I think I have liked the word “humankindness” because it captures something that has been difficult to express; that is, the connection that exists between us. The word has two meanings that express different sides of the same precious coin. Humankindness describes the similarity that exists between us because we are all of the class of mammals called humans. In that way we are all of one kind. It also refers to the way that others are held, with kindness, as we ourselves would like to be treated. The word humankindness addresses simultaneous attributes of what binds us to one another.

Some indigenous people evidently had the wisdom of noticing that all humans had something in common and therefore were respectable, worthy of kind regard. This simultaneous recognition and regard seems to be missing from our modern world. Recently, however, I came to the realization that this form of connection wasn’t a product of on-going physical togetherness, but of wisdom. People can, and do, come to this awareness, not because of the niceness of their families, friends and loved ones, but because they have grown wise.

Not long ago I was involved in a circle of people who began spontaneously to express their sense of community with each other. They had come to confront the dilemma of our times, the threat we humans pose for each other, the planet and Life as we know it. Confronted, as they were, by a vivid recognition of our limited ways, and the question about the kind of consciousness needed in these difficult times, wisdom began to emerge.

They didn’t talk about the need for community instead, they began to express their experience of community. A part of this group’s response to the horrible mess our kind has created was to feel how kindred they were. Humankindness emerged as way of responding together. Unknowingly this group began to access a kind of collective wisdom that isn’t easily conveyed. A hardship, the difficult, maybe un-survivable dilemma we are responsible for, evoked out of the group feelings of togetherness. The wisdom of combining, of sharing, of learning together, of facing the imposssible in unison, began to manifest.

Wisdom comes in many forms. It often surprises us. Collective wisdom, especially in these times, is indeed surprising. But, we are capable (as the anthropologist proved) of recognizing it, of being part of manifesting it, of turning to one another and growing a collective awareness. Humankindness because it is built on upon a biological similarity transcends religion, class, color, psychology, ideology, age, Culture, gender, or education. Humankindness because it is an attitude of regard isn’t dependent upon outside circumstances, but upon inside development. Strangely, a dilemma,of big enough proportions, awakens it. Outside circumstance in’t the sole arbiter of fate.
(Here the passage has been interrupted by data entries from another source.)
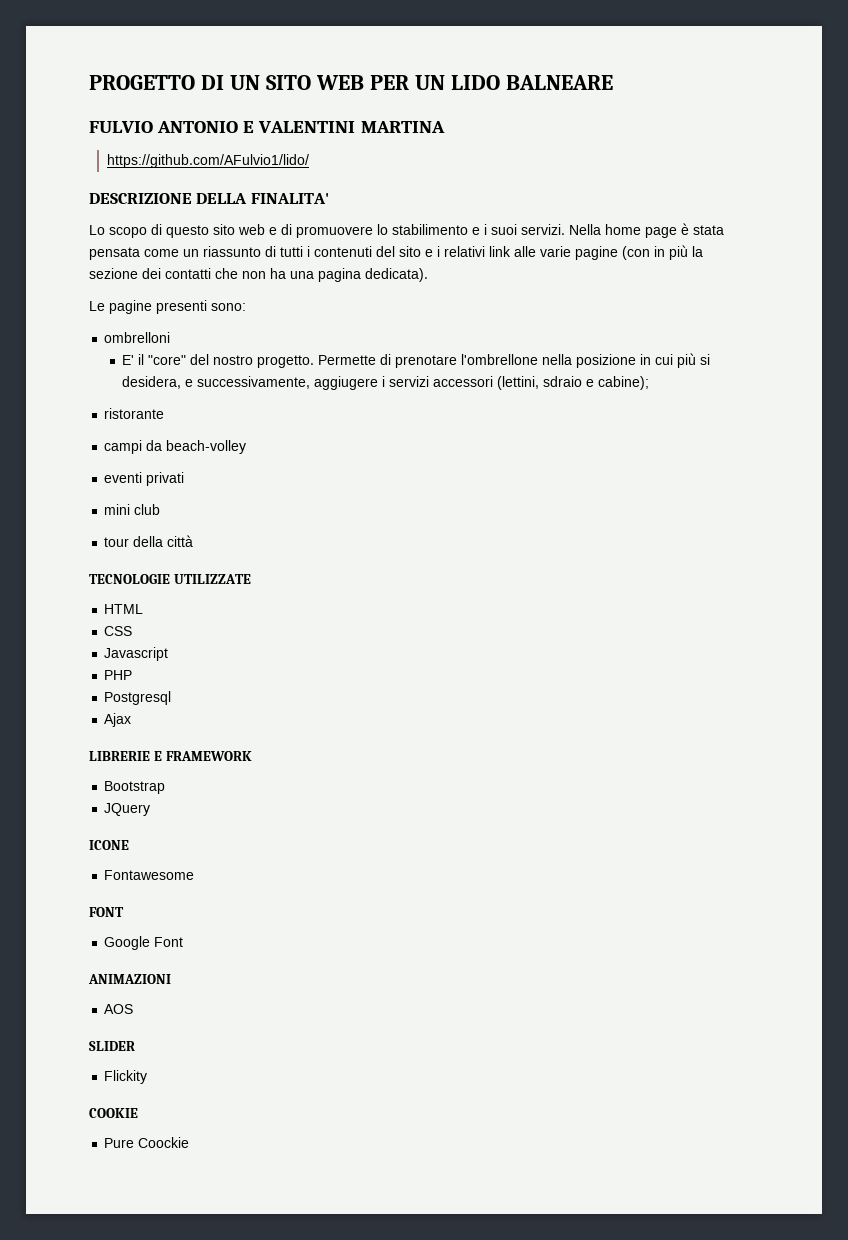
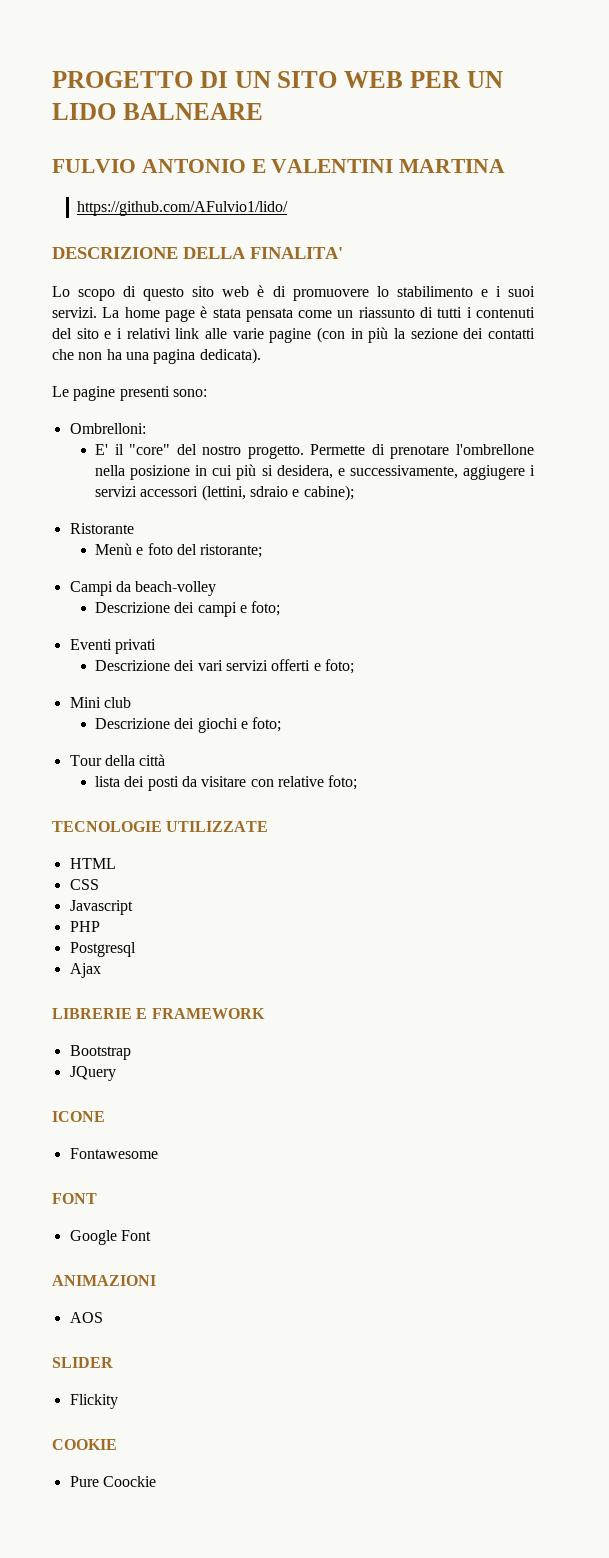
[269,227,277,235] e -> [257,285,265,297] è
[569,224,601,235] Nella -> [102,307,120,318] La
[104,332,171,343] ombrelloni -> [69,423,146,434] Ombrelloni:
[104,408,165,419] [104,440,247,454] [104,472,185,486] [104,504,161,515] [104,535,194,547] ristorante // campi da beach-volley // eventi privati // mini club // tour della città -> [69,523,134,534] [95,543,263,558] [69,581,217,596] [95,601,281,617] [69,639,156,654] [95,659,354,674] [69,697,131,708] [95,717,282,733] [69,754,166,766] [95,775,358,791] Ristorante // Menù e foto del ristorante; // Campi da beach-volley // Descrizione dei campi e foto; // Eventi privati // Descrizione dei vari servizi offerti e foto; // Mini club // Descrizione dei giochi e foto; // Tour della città // lista dei posti da visitare con relative foto;

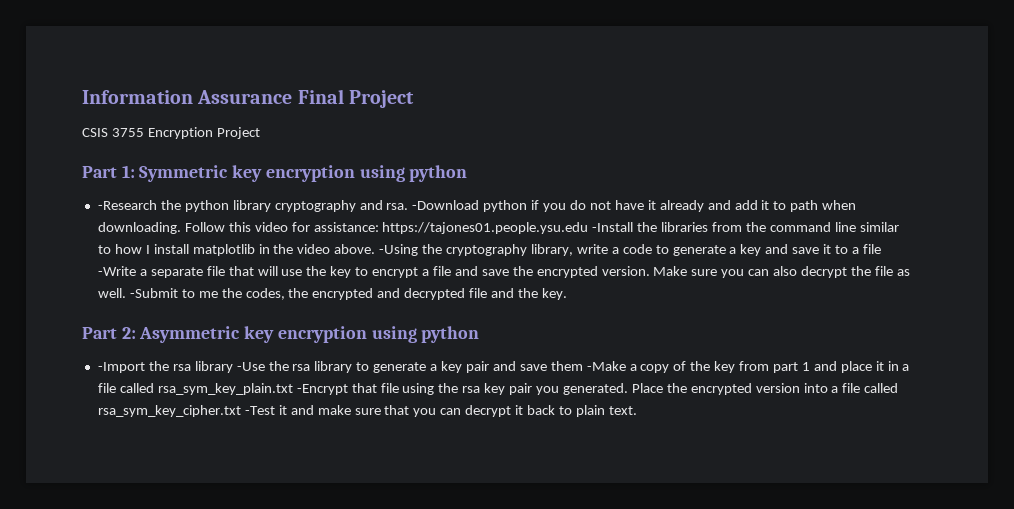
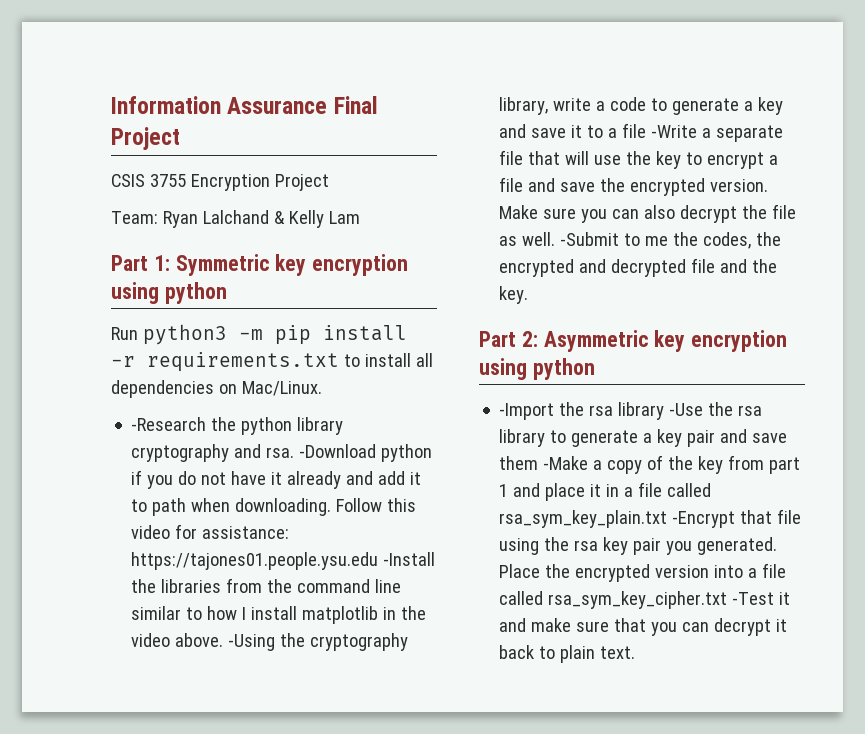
(260, 133) none -> [111,210,360,228] // Team: Ryan Lalchand & Kelly Lam
(468, 173) none -> [111,324,407,345] [111,352,433,372] [111,380,322,398] // Run python3 -m pip install -r requirements.txt to install all dependencies on Mac/Linux.

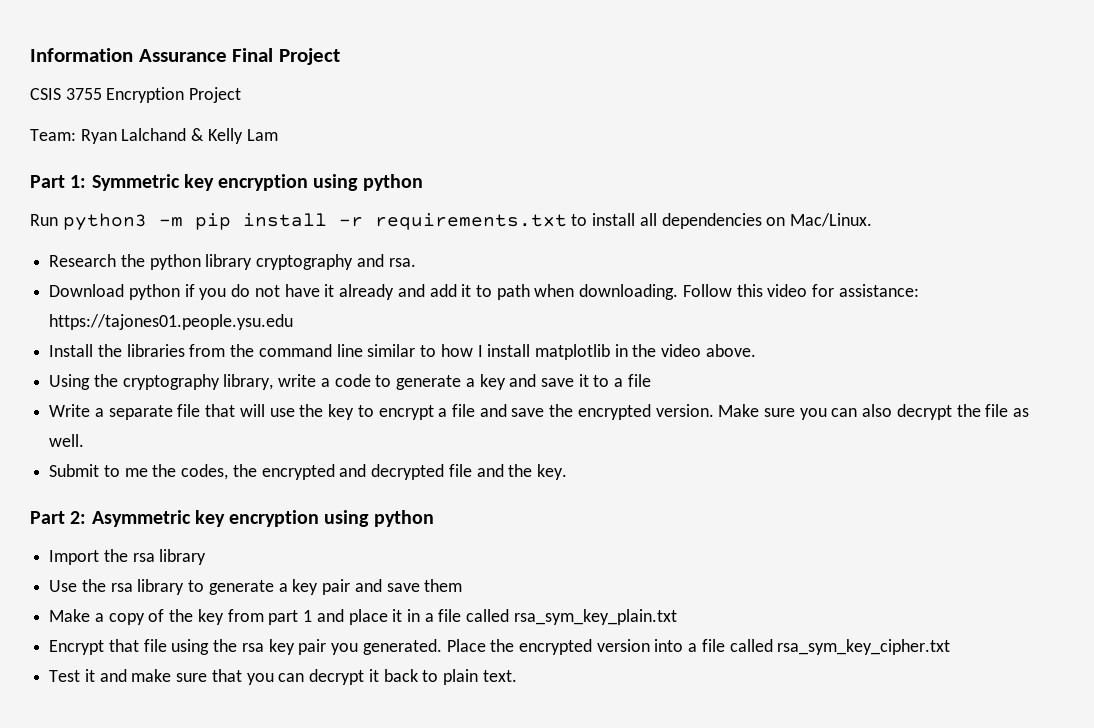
[131,417,207,431] -Research -> [49,254,117,267] Research
[299,444,377,458] -Download -> [49,284,125,297] // Download
[383,552,436,566] -Install -> [49,344,94,357] // Install
[228,634,276,651] -Using -> [49,374,91,390] // Using
[651,125,698,138] -Write -> [49,404,91,417] // Write
[560,232,620,246] -Submit -> [49,464,100,477] // Submit
[499,402,704,420] -Import the rsa library -Use -> [49,549,207,565] [49,580,78,592] Import the rsa library // Use
[543,456,589,470] -Make -> [49,609,91,622] // Make
[672,511,736,528] -Encrypt -> [49,640,105,655] // Encrypt
[732,592,775,605] -Test -> [49,670,81,682] // Test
Because this is so, humankindness can be extended.

I have come to believe that humankindness is a logical way point on the journey toward wholeness. Loving oneself is synonomous with loving the other. The mystery of all being is part of The Great Mystery. There is a fundamental Unity but it expresses itself through diversity. The profusion of nature is a reflection of the profusion of Life in which we ourselves are spawned.
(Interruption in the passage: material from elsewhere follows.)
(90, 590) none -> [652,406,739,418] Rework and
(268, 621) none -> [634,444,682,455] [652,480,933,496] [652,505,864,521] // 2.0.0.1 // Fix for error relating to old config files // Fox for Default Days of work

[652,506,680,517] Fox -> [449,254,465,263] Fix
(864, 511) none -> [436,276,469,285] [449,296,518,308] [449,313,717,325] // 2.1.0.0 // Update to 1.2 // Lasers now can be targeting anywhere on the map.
The mess we have created could, if we let it, bring us together. That is what I experienced as we all suffered with each other. Facing the dilemma together, in each other’s presence, drew forth from us a fresh recognition of what we have in common. It hurt to notice what abides in us. Wisdom sometimes is the juice that gets squeezed out of us. Its there, but needs a little pressure to become available. Humankindness is the recognition that the squeeze is always on. Just being human, existing, could be enough.